Q8) In how many ways may a party of four women and four men be seated at a round table if the women and men are to occupy alternate seats.
# Number of each sex
n = 4
## Here, we assume a man gets to be seated first
# Ways men can be seated
men <- factorial(n-1)
# Ways women can be seated
women <- factorial(n)
# Total ways possible
total <- (men * women)
print(total)
## [1] 144
Answer: The total number of ways to seat these people alternatively are 144.
Q9) An opioid urinalysis test is 95% sensitive for a 30-day period, meaning that if a person has actually used opioids within 30 days, they will test positive 95% of the time P( + | User) =.95. The same test is 99% specific, meaning that if they did not use opioids within 30 days, they will test negative P( - | Not User) = .99. Assume that 3% of the population are users. Then what is the probability that a person who tests positive is actually a user P(User | +)?
# Variable values
op <- 0.95 # (+|User) Positive positive rate
on <- 1 - op # (+|Non User) false positive rate
Upop <- 0.03 # Users in population
NUpop <- 1 - Upop # Non-users in population
# Bayesian probability
Userispos <- (Upop * op) / ((Upop * op) + (NUpop * on))
print(Userispos)
## [1] 0.3701299
Answer: The probability of having correctly decting a user that is positive is 37.01% based on bayesian probability.
Q10) You have a hat in which there are three pancakes.

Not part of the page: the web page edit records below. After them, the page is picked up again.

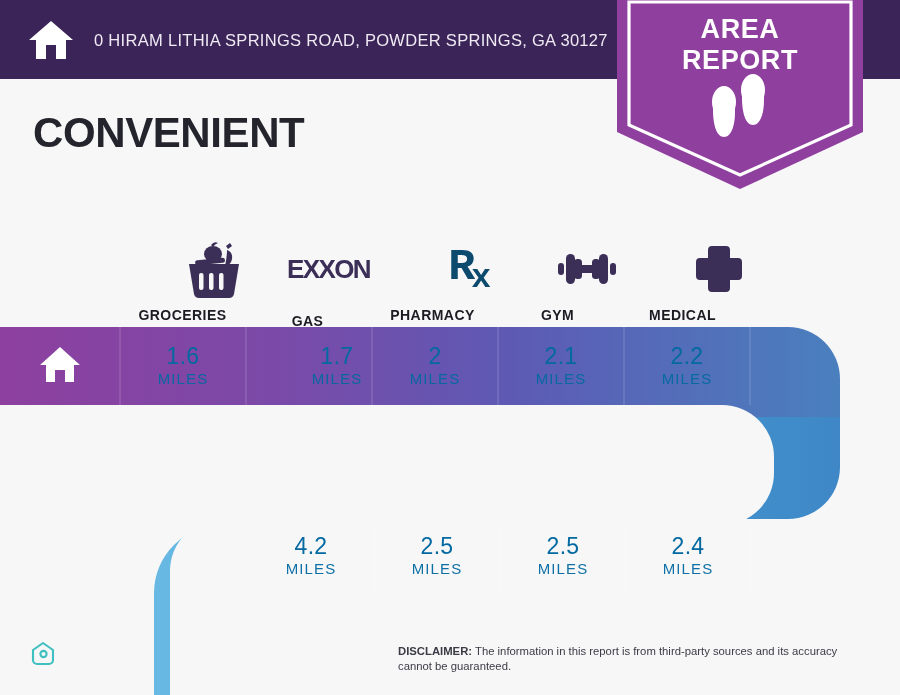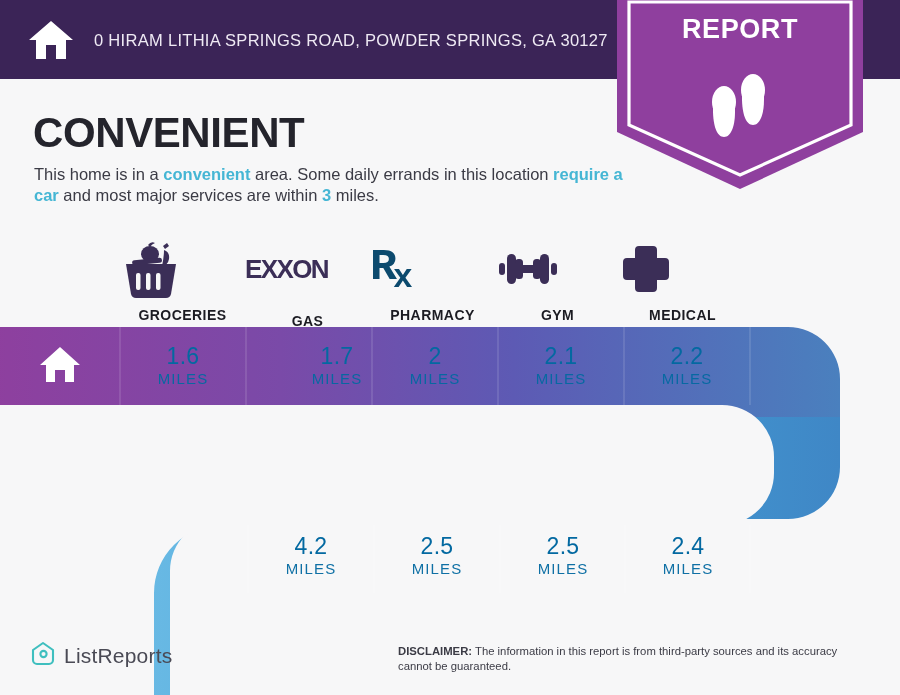"AREA" div { html: none -> <div>AREA</div> }
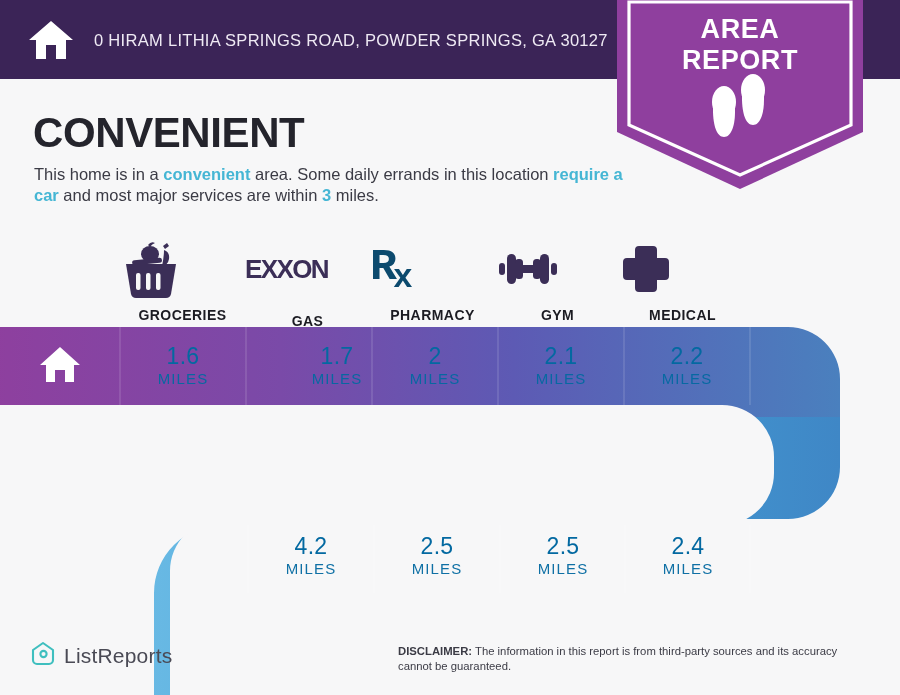"This home is in a" div.hero-sub { html: <div><span>This home is in a </span><span>convenient</span><span> area. Some daily errands in this location </span><span>require a car</span><span> and most major services are within </span><span>3</span><span> miles.</span></div> -> none }
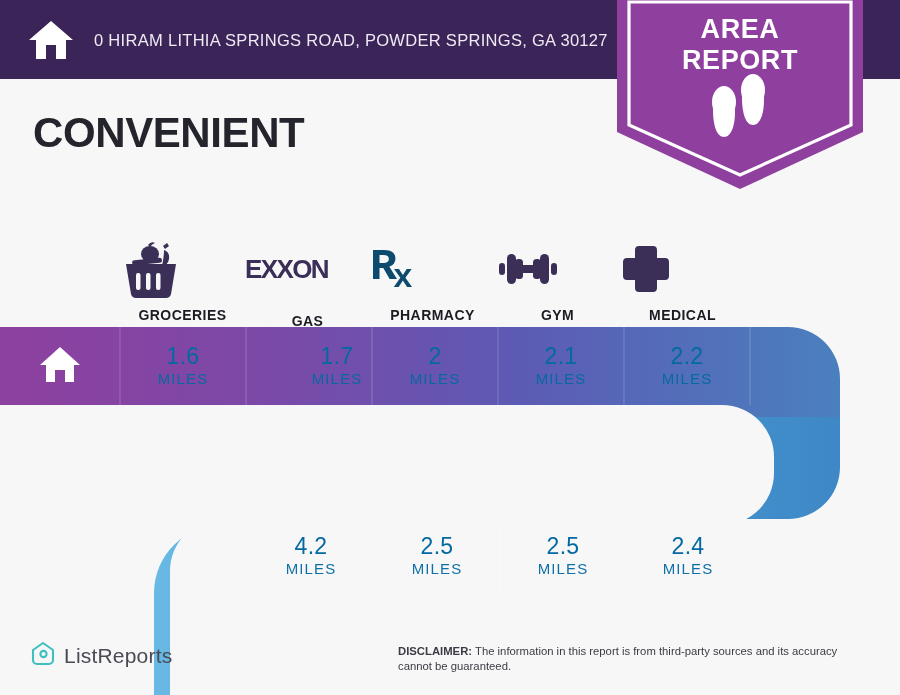"EXXON" .iconbox { justify-content: flex-start -> flex-end }
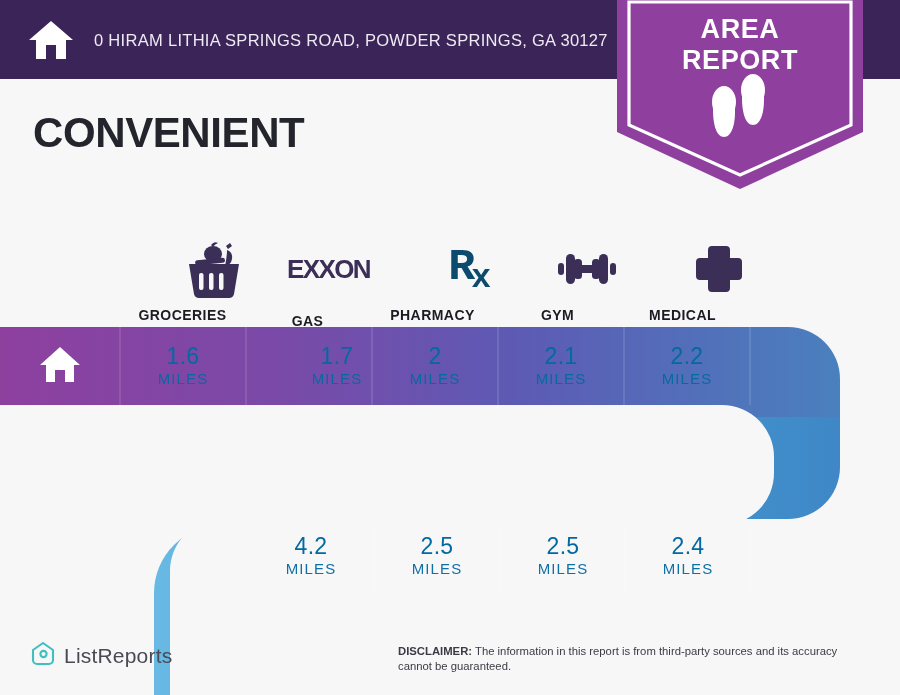"ListReports" span.logotext { html: <span>ListReports</span> -> none }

One is golden on both sides, one is brown on both sides, and one is golden on one side and brown on the other. You withdraw one pancake and see that one side is brown. What is the probability that the other side is brown? Explain.
# Probability of select one of the three pancakes
P <- 1/3
# Probability of selecting a hat that is brown, given the one side is brown and there are two pancakes that have at least one brown side
B <- 1/2
# P{brown, brown}
Pbb <- (P*B)
print(Pbb)
## [1] 0.1666667
Answer: The total probability of the other side of the hat drawn is brown is 16.67%.